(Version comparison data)
• • • • •

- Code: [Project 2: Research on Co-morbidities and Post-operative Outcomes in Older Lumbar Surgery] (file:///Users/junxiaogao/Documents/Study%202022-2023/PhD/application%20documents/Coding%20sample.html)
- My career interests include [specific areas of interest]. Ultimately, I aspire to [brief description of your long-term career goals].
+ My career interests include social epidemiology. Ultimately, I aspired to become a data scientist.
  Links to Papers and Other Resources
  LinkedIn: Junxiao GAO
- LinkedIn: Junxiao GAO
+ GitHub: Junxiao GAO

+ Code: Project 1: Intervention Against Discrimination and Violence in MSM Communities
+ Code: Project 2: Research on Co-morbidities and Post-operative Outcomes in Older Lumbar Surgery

• • • • •

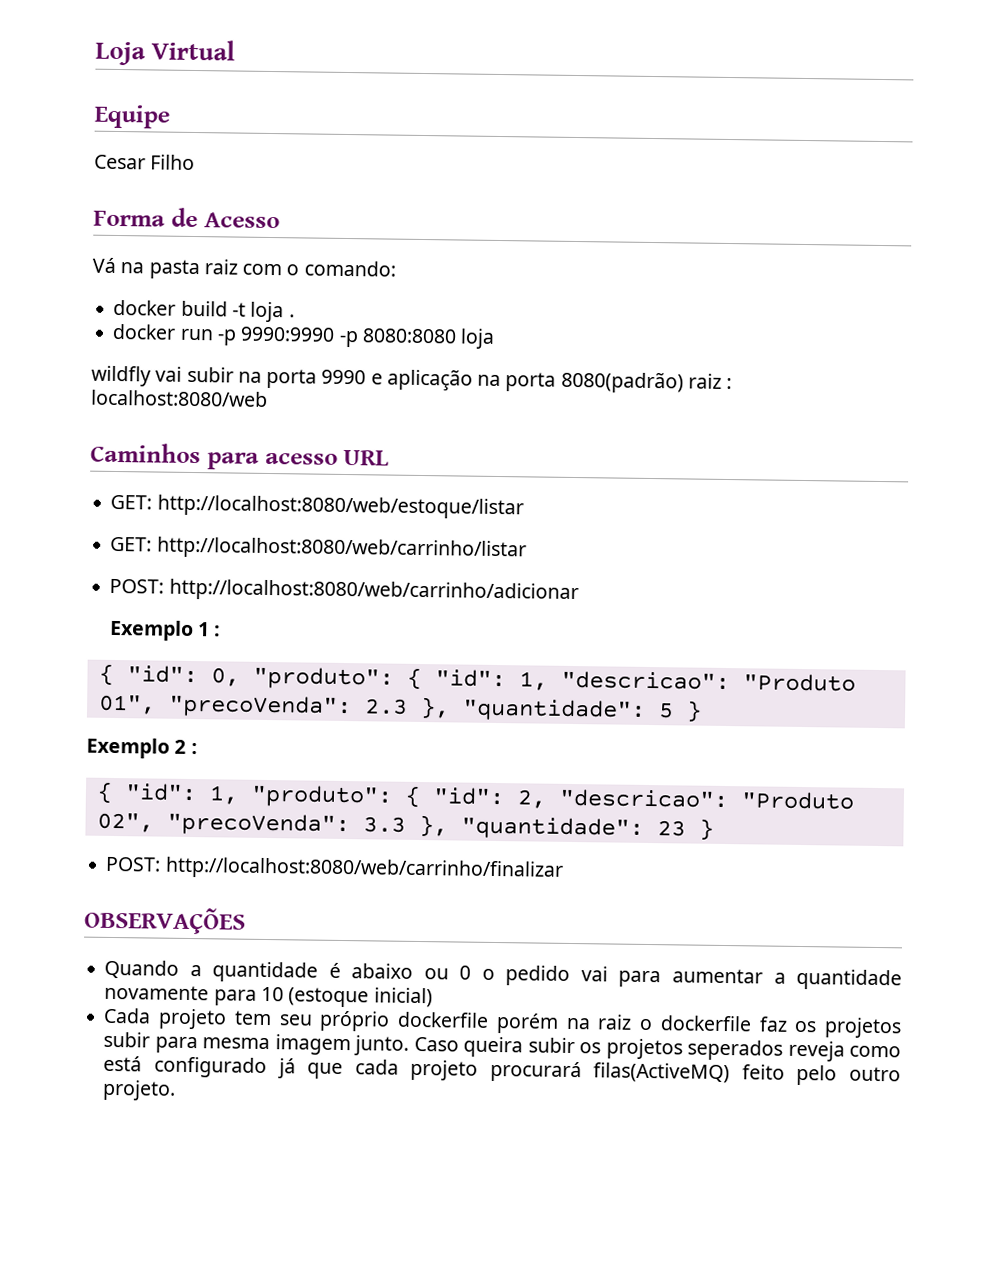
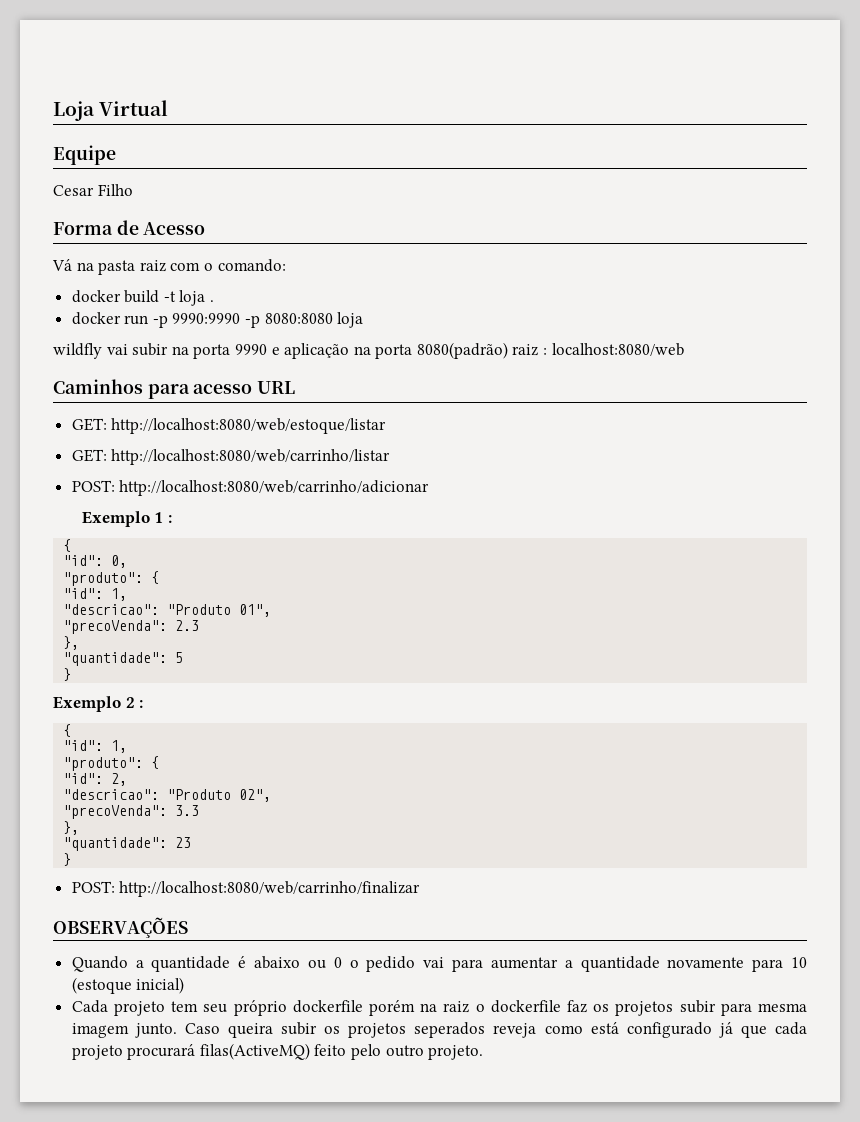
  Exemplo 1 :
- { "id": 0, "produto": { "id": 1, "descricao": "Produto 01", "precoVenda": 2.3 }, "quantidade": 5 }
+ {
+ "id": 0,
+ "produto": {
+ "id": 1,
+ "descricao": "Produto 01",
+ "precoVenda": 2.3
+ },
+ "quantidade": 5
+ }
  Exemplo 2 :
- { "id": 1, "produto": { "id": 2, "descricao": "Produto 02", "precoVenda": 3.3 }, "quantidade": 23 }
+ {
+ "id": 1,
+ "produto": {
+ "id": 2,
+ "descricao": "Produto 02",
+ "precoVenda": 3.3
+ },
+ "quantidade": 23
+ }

• • • • •

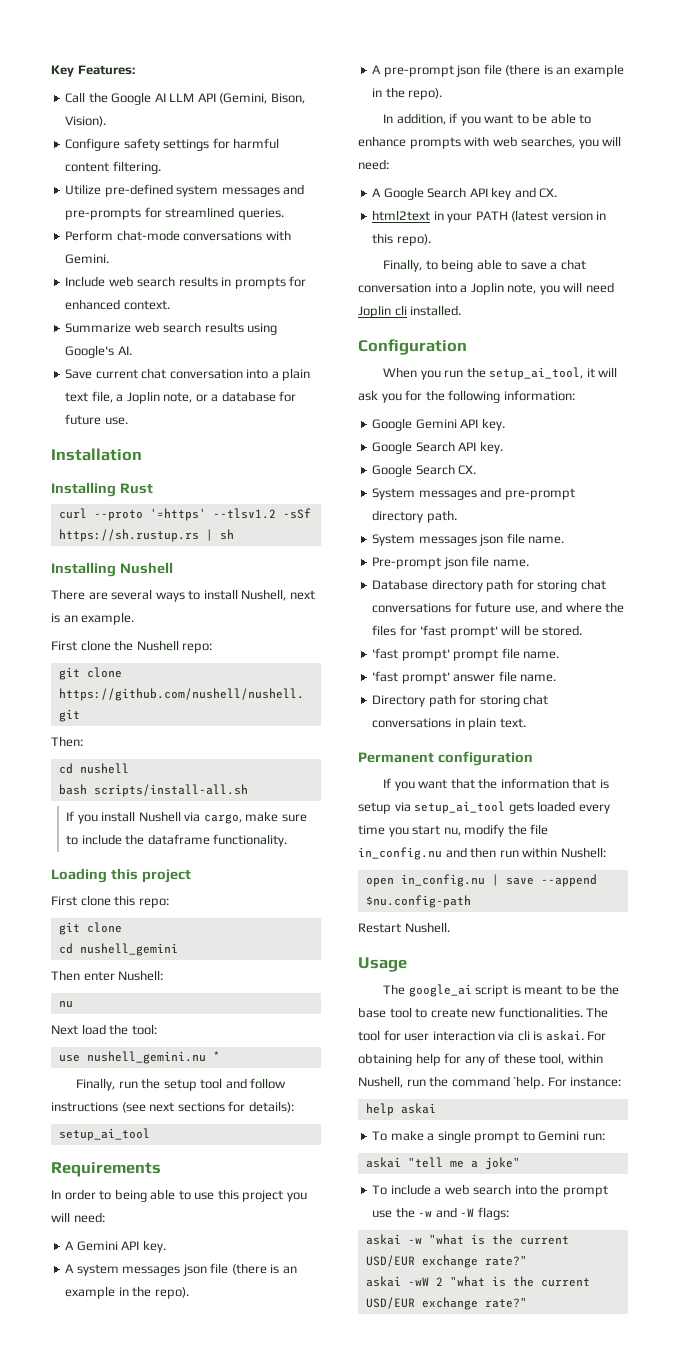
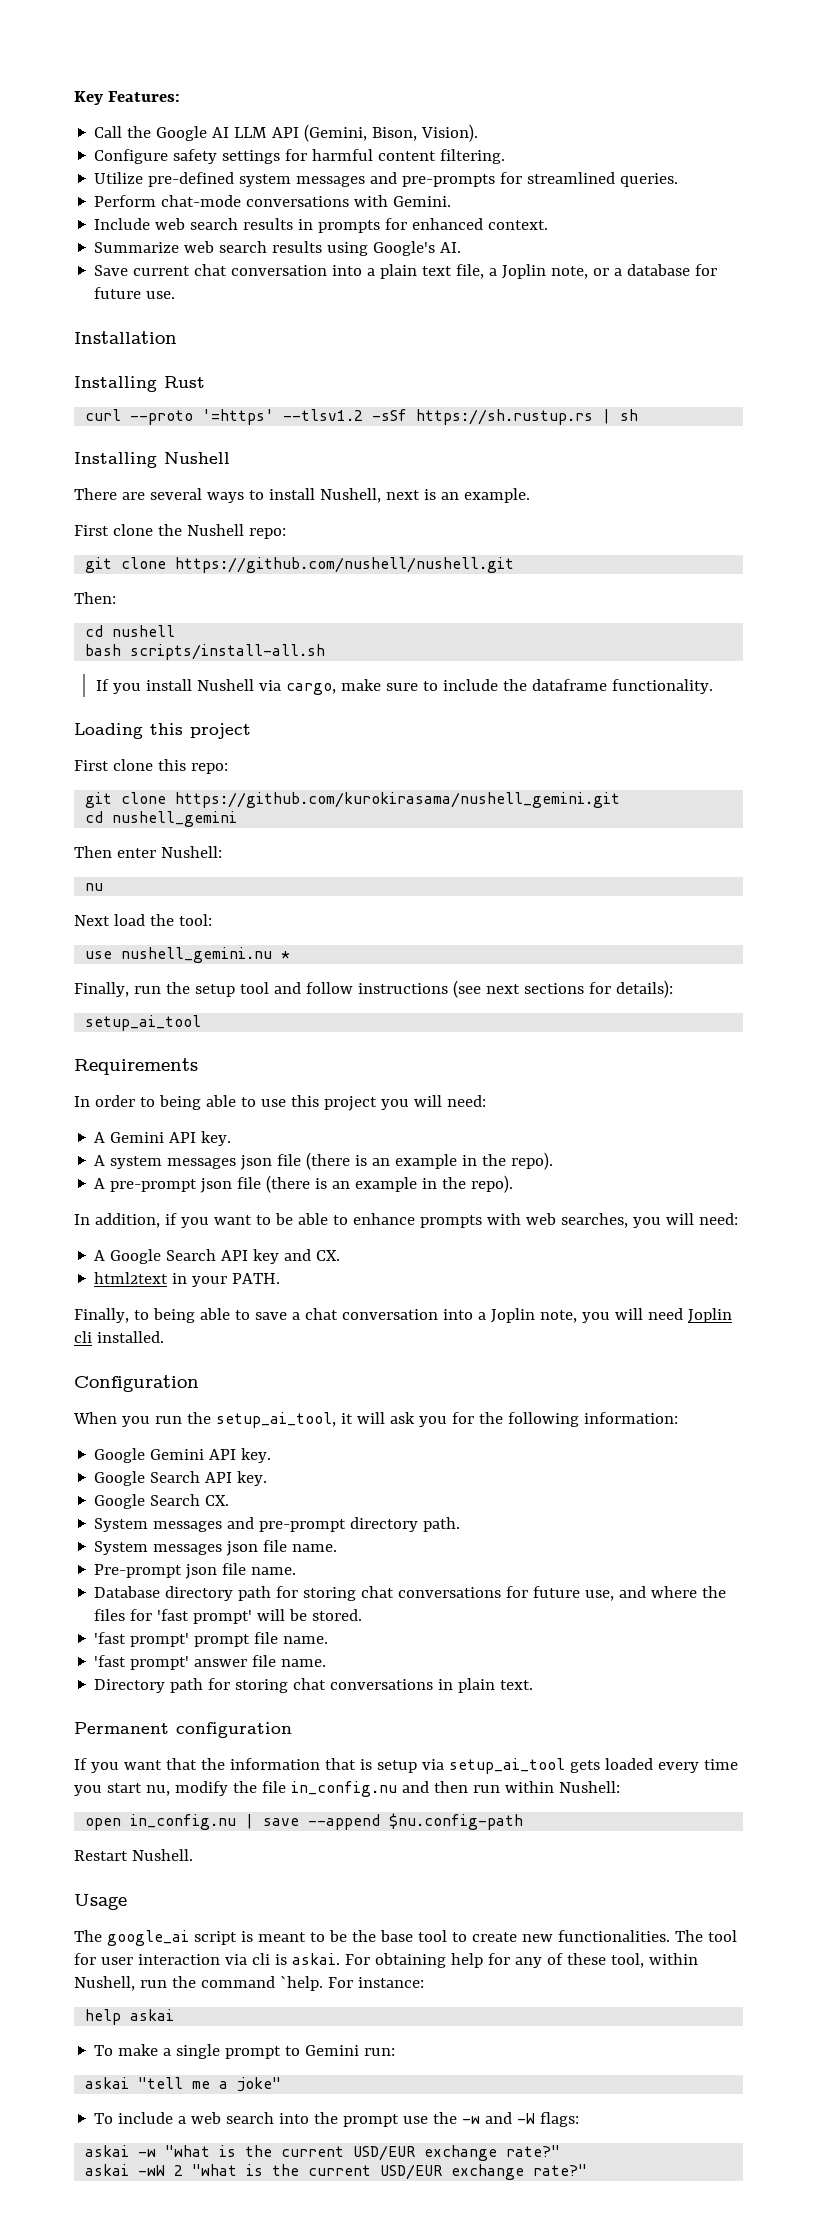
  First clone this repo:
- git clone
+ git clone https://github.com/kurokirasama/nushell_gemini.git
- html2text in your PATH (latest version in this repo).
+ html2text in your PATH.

• • • • •

ABOUT THIS TASK: Look above for the line holding "- My career". Print it and every line after it, exactly, through the line holding "a data scientist.".

SOLUTION TO THIS PROBLEM:
- My career interests include [specific areas of interest]. Ultimately, I aspire to [brief description of your long-term career goals].
+ My career interests include social epidemiology. Ultimately, I aspired to become a data scientist.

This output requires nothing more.